Online filesystem scrubbing and repair

By Jake Edge
April 5, 2017

LSFMM 2017

In his traditional LSFMM session to "whinge about various things", Darrick Wong mostly discussed his recent work on online filesystem repair for XFS, but also strayed into some other topics. Online filesystem scrubbing for XFS was one of those, as was a new ioctl() command to determine block ownership.

He started with the GETFSMAP ioctl() command, which allows querying a filesystem to determine how its blocks are being used (which blocks contain data or metadata and which are free). He has patches for XFS that are reviewed and ready to go for 4.12. Ext4 support is out for review. Chris Mason said that there are ioctl() commands for Btrfs that can be remapped to GETFSMAP.

Wong then described an online scrubbing tool for XFS that he has been working on. Right now, it examines the metadata in the filesystem and complains if there is something that is "clearly insane". Part two will be posted soon and will cross-check metadata with other metadata to make sure they are all in agreement. The tool will also use GETFSMAP to read all file-data blocks using direct I/O to check to see if any give read errors.

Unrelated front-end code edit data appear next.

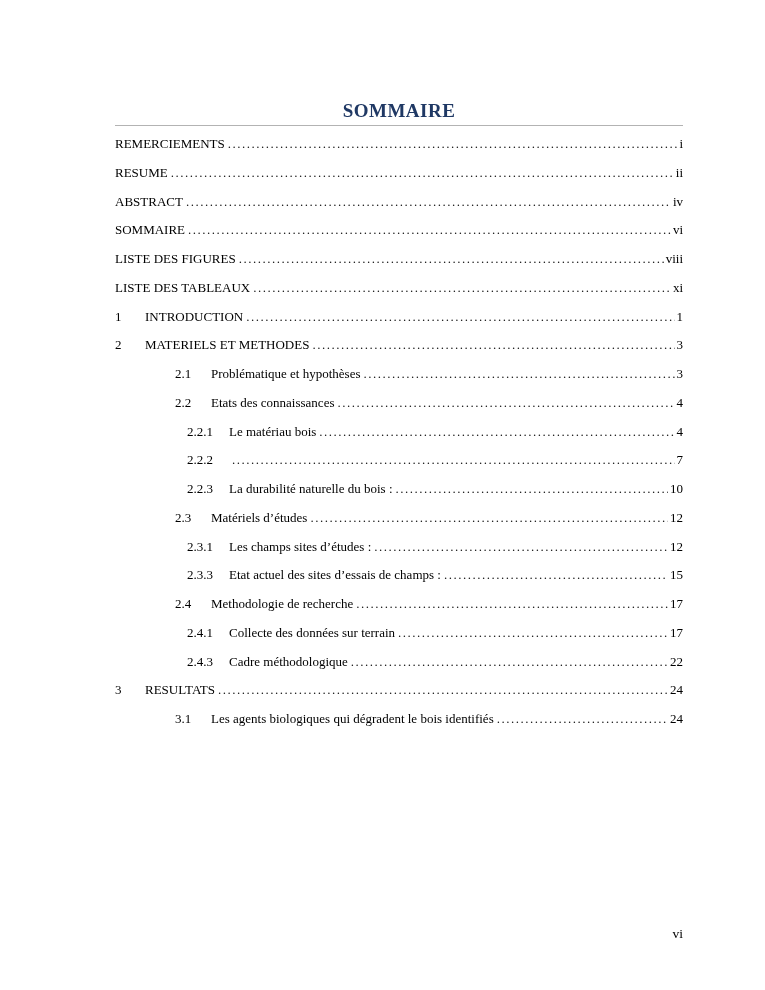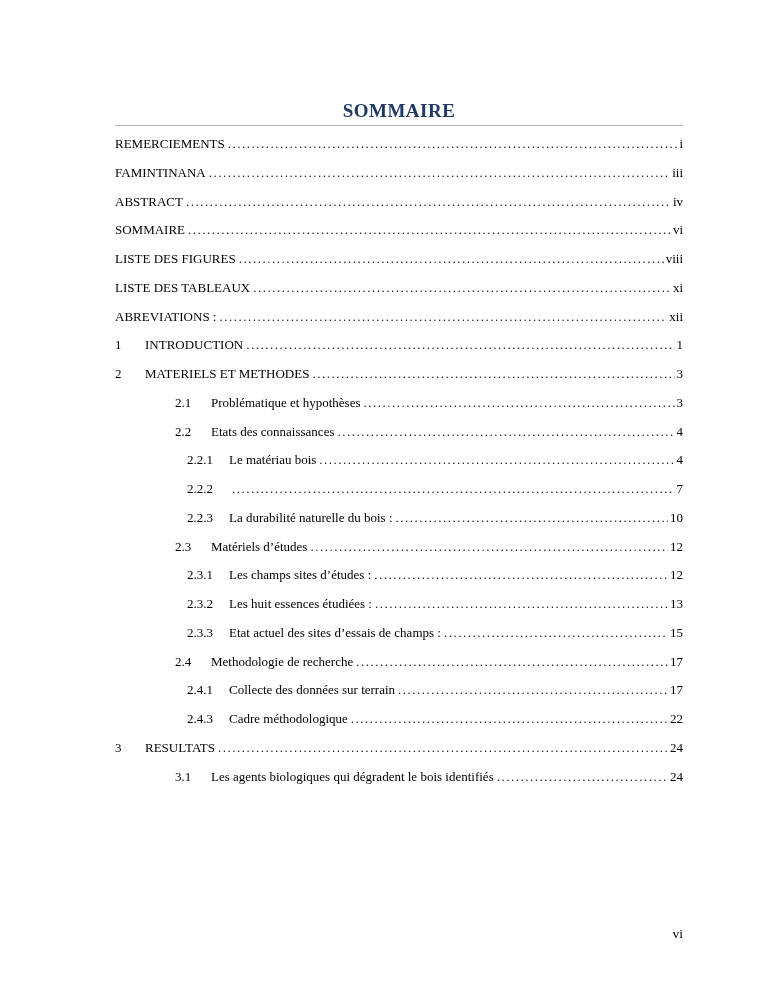"RESUME" div.toc-row { html: none -> <div> <span>RESUME</span> <span></span> <span>ii</span> </div> }
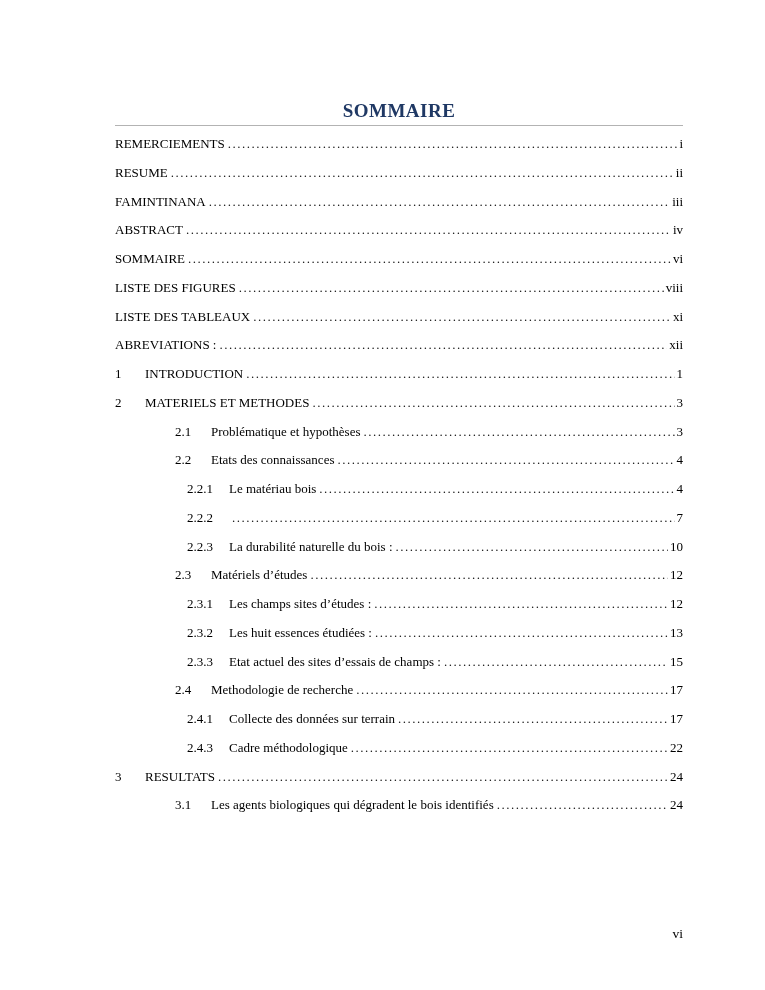"FAMINTINANA" div.toc-row { html: <div> <span>FAMINTINANA</span> <span></span> <span>iii</span> </div> -> none }
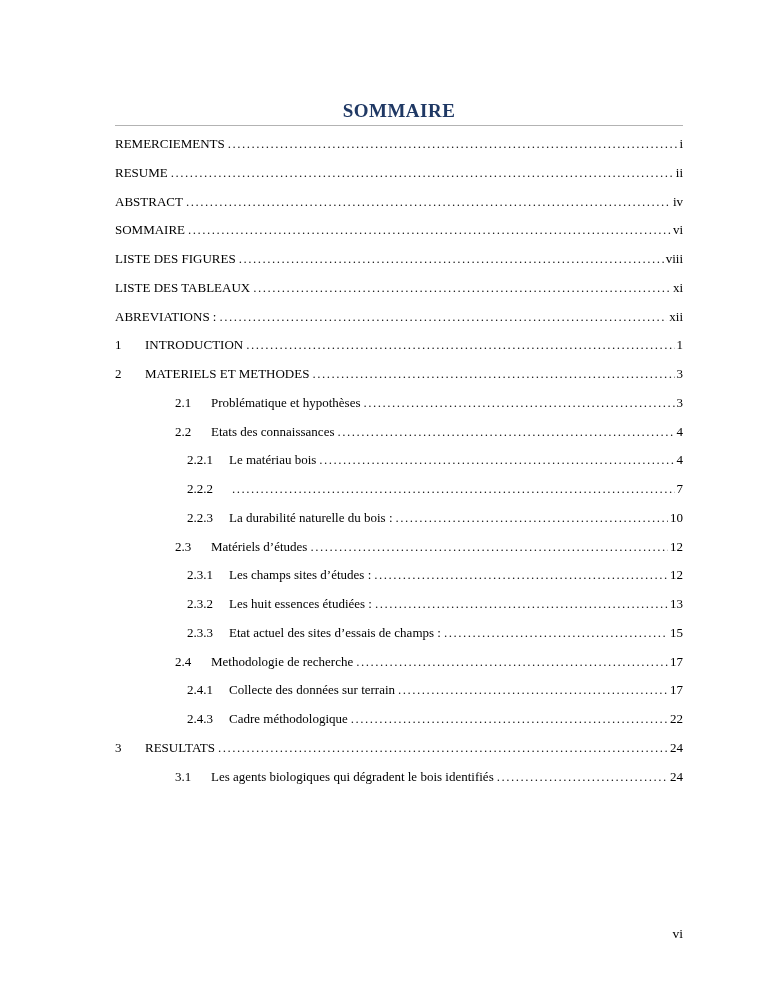"ABREVIATIONS :" div.toc-row { html: <div> <span>ABREVIATIONS :</span> <span></span> <span>xii</span> </div> -> none }
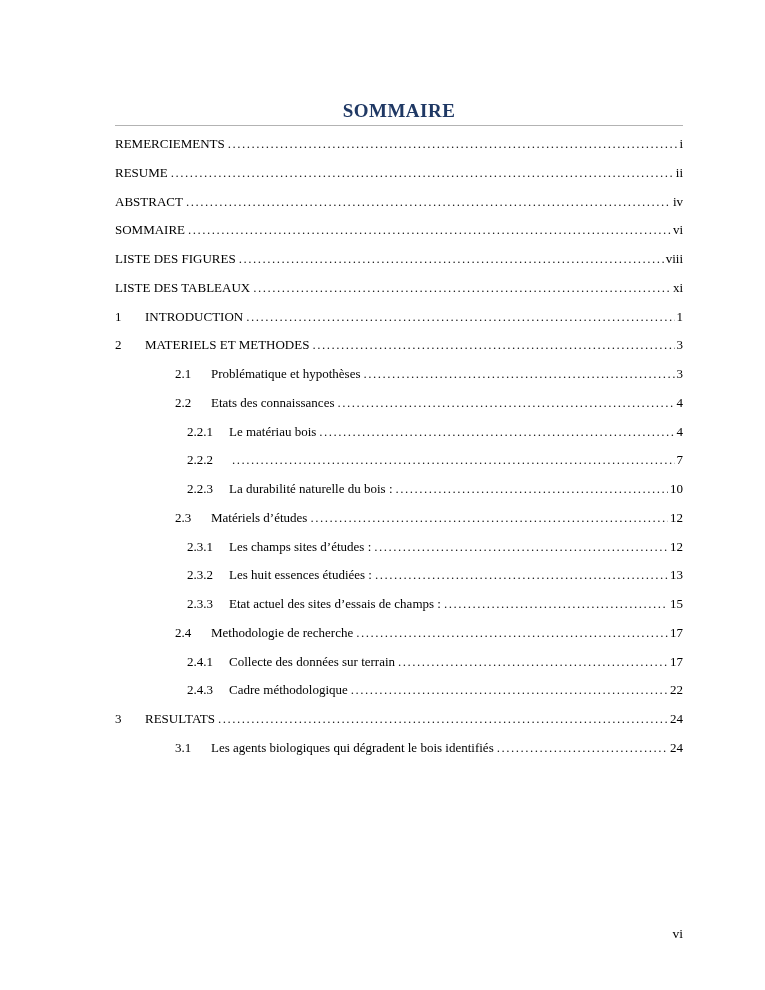"2.3.2" div.toc-row { html: <div> <span>2.3.2</span> <span>Les huit essences étudiées :</span> <span></span> <span>13</span> </div> -> none }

Damien Le Moal suggested that the RAID rebuild assist feature of some storage devices could be used to either get the data or get a failure quickly. Wong asked if there was a way to get a list of LBAs with read errors, but that isn't supported. Fred Knight said that using RAID rebuild assist will cause the device not to try any "heroic recovery" and simply return errors. Wong said that he hasn't done much work on reading from the device yet as he has been concentrating on the filesystem side.

For online repair for XFS, he has been working on using the reverse mappings to reconstruct the primary metadata for corrupted filesystems. He does not want to use the metadata that is left over because it may be corrupted too. There is a problem, though, if you have to recreate the secondary metadata (e.g. the reverse mapping) because you run into a deadlock situation.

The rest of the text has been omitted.